Trade Forum Features

Promoting growth by reducing barriers to trade

24 December 2014
ITC News

The business community believes in open borders because the most efficient and productive economy is a truly global economy in which goods, services, capital and labour move freely to where they are needed most. Open borders are the closest guarantee of continued growth and higher global living standards. They are the bedrock on which all trade-promotion policy must rest.

Despite the stresses of the years following the global financial crisis of 2008-09, tariffs overall have remained minimal and stable. This means the greatest gains are to be made by identifying and reducing non- tariff barriers. This would help make global supply chains more efficient. In addition, trade agreements should be structured to deliver practical improvements for businesses at any scale. These are the recommendations of the B20 to the G20 leaders this year on trade.

Many significant non-tariff barriers can be addressed through trade facilitation. The World Trade Organization’s (WTO) Trade Facilitation Agreement (TFA), signed at Bali in December 2013, the TFA sets out to curb the trade-stifling red tape that has accumulated around the customs procedures of a great many trading nations.

Although G20 countries have committed to implementing the TFA there is no clear timetable for ratification. For that reason, the international business community believes countries should focus immediately on cutting red tape in customs procedures. These should be automated for consistency and speed, which in turn will reduce opportunities for corrupt practices. Each country that does so will increase its own trade volumes regardless of what other countries do. These practical, mechanical improvements should be easy wins because they deliver obvious benefits and do not require international negotiation. As some developing countries may not have the capability to implement them on their own, it behoves the international community to provide deliberate, targeted assistance to achieve these reforms where it is needed and wanted.

Trade-related infrastructure is important as well, particularly for goods. Reducing resource wastage through improved infrastructure would have real impacts on the livelihood of the average citizen. For example, as much as 30% of food is lost or wasted between farm and fork during handling, storage, processing, packaging, distribution and at market. This comes at an estimated economic cost of US$750 billion.
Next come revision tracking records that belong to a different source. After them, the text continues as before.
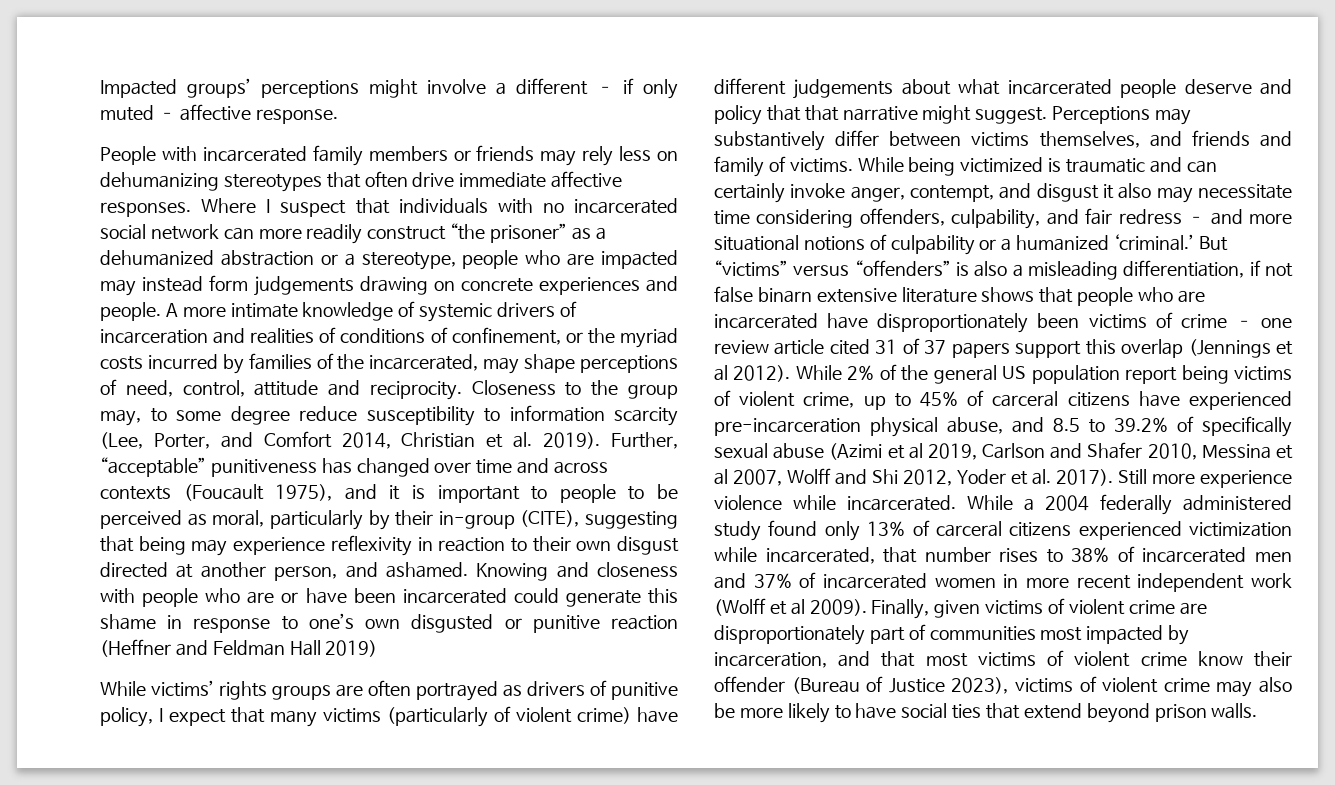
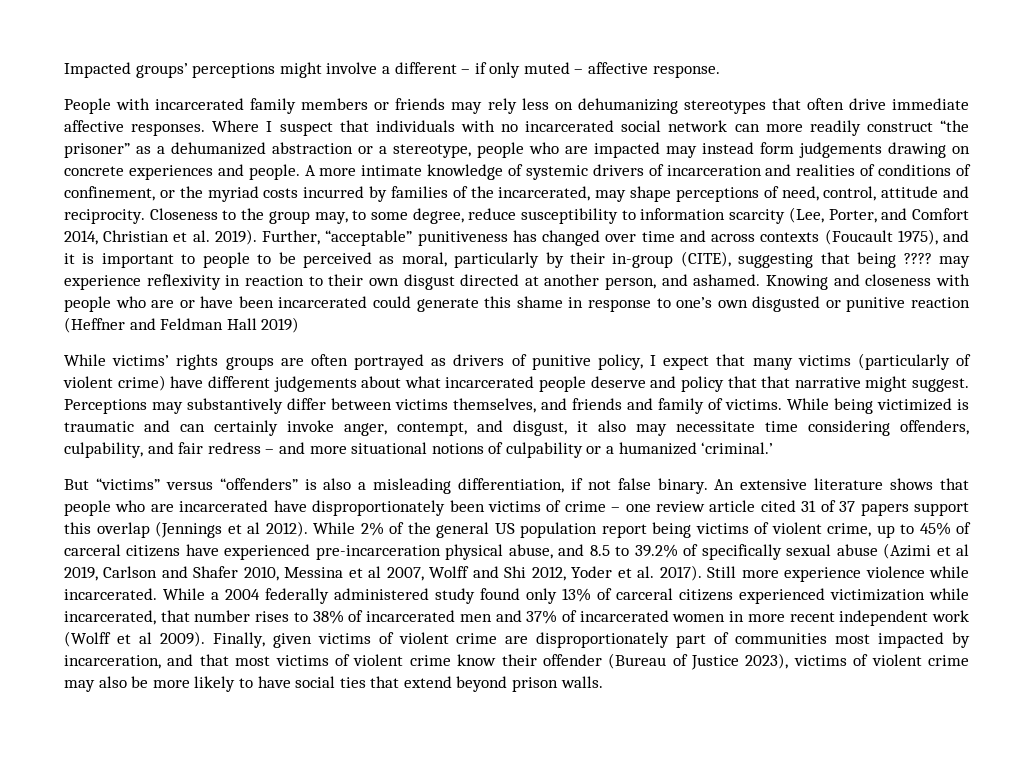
- Closeness to the group may, to some degree reduce susceptibility to information scarcity (Lee, Porter, and Comfort 2014, Christian et al. 2019).
+ Closeness to the group may, to some degree, reduce susceptibility to information scarcity (Lee, Porter, and Comfort 2014, Christian et al. 2019).
- Further, “acceptable” punitiveness has changed over time and across contexts (Foucault 1975), and it is important to people to be perceived as moral, particularly by their in-group (CITE), suggesting that being may experience reflexivity in reaction to their own disgust directed at another person, and ashamed.
+ Further, “acceptable” punitiveness has changed over time and across contexts (Foucault 1975), and it is important to people to be perceived as moral, particularly by their in-group (CITE), suggesting that being ???? may experience reflexivity in reaction to their own disgust directed at another person, and ashamed.
- While being victimized is traumatic and can certainly invoke anger, contempt, and disgust it also may necessitate time considering offenders, culpability, and fair redress – and more situational notions of culpability or a humanized ‘criminal.’ But “victims” versus “offenders” is also a misleading differentiation, if not false binarn extensive literature shows that people who are incarcerated have disproportionately been victims of crime – one review article cited 31 of 37 papers support this overlap (Jennings et al 2012).
+ While being victimized is traumatic and can certainly invoke anger, contempt, and disgust, it also may necessitate time considering offenders, culpability, and fair redress – and more situational notions of culpability or a humanized ‘criminal.’
+ But “victims” versus “offenders” is also a misleading differentiation, if not false binary. An extensive literature shows that people who are incarcerated have disproportionately been victims of crime – one review article cited 31 of 37 papers support this overlap (Jennings et al 2012).

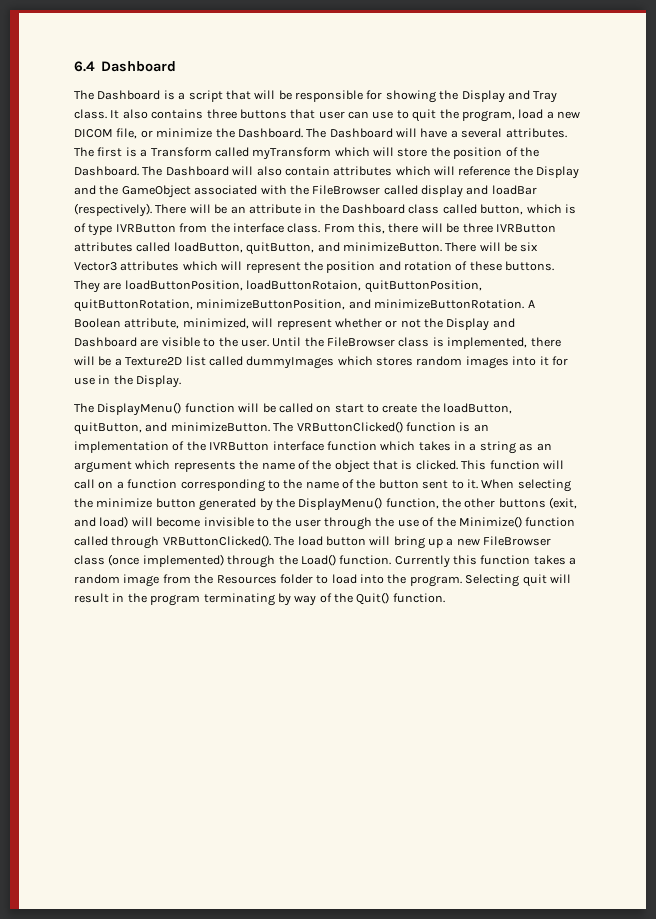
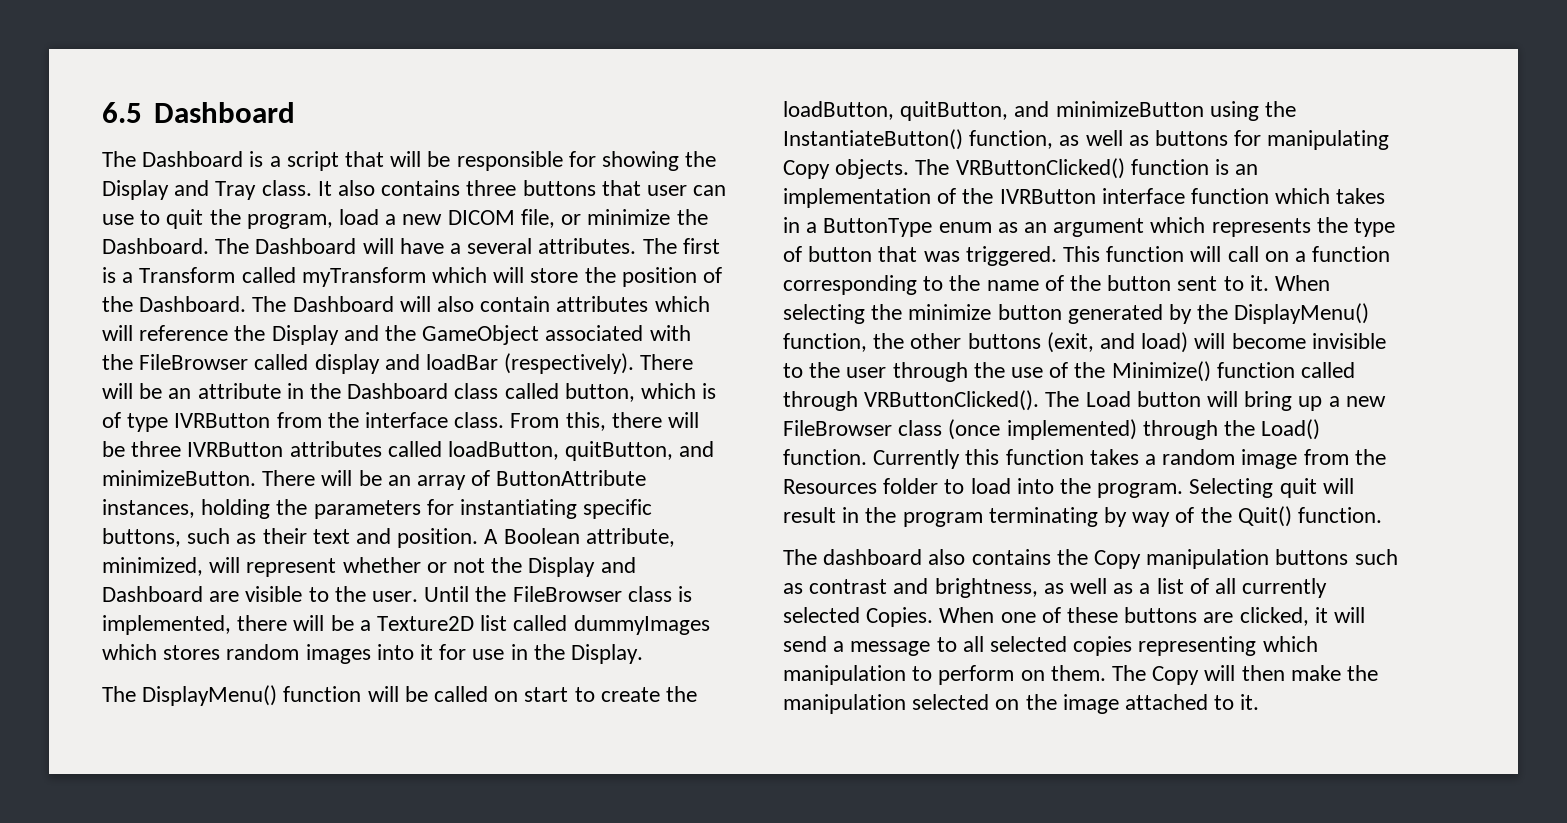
- 6.4 Dashboard
+ 6.5 Dashboard
- There will be six Vector3 attributes which will represent the position and rotation of these buttons. They are loadButtonPosition, loadButtonRotaion, quitButtonPosition, quitButtonRotation, minimizeButtonPosition, and minimizeButtonRotation.
+ There will be an array of ButtonAttribute instances, holding the parameters for instantiating specific buttons, such as their text and position.
- The DisplayMenu() function will be called on start to create the loadButton, quitButton, and minimizeButton.
+ The DisplayMenu() function will be called on start to create the loadButton, quitButton, and minimizeButton using the InstantiateButton() function, as well as buttons for manipulating Copy objects.
- The VRButtonClicked() function is an implementation of the IVRButton interface function which takes in a string as an argument which represents the name of the object that is clicked.
+ The VRButtonClicked() function is an implementation of the IVRButton interface function which takes in a ButtonType enum as an argument which represents the type of button that was triggered.
- The load button will bring up a new FileBrowser class (once implemented) through the Load() function.
+ The Load button will bring up a new FileBrowser class (once implemented) through the Load() function.
+ The dashboard also contains the Copy manipulation buttons such as contrast and brightness, as well as a list of all currently selected Copies. When one of these buttons are clicked, it will send a message to all selected copies representing which manipulation to perform on them. The Copy will then make the manipulation selected on the image attached to it.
For trade in services, regulatory barriers such as localization and foreign ownership requirements have the greatest impact. They are also the simplest – if not always the easiest – to address because they require primarily changes of political will and not necessarily investment in infrastructure or process reform. International harmonization of regulations would greatly support trade in services.
The proliferation of preferential trade agreements (PTAs) has provided further gains to trade as the output from the WTO has slowed. However, poorly structured PTAs are under-used by small and medium-sized enterprises (SMEs) because of their complexity. Assisting SMEs to make better use of PTAs, and ensuring PTAs use standardized elements, could encourage many SMEs to enter trading markets for the first time.
If genuine progress is made on just some of these fronts, the resulting increase in trade will drive noticeably stronger economic growth, more jobs and higher standards of living.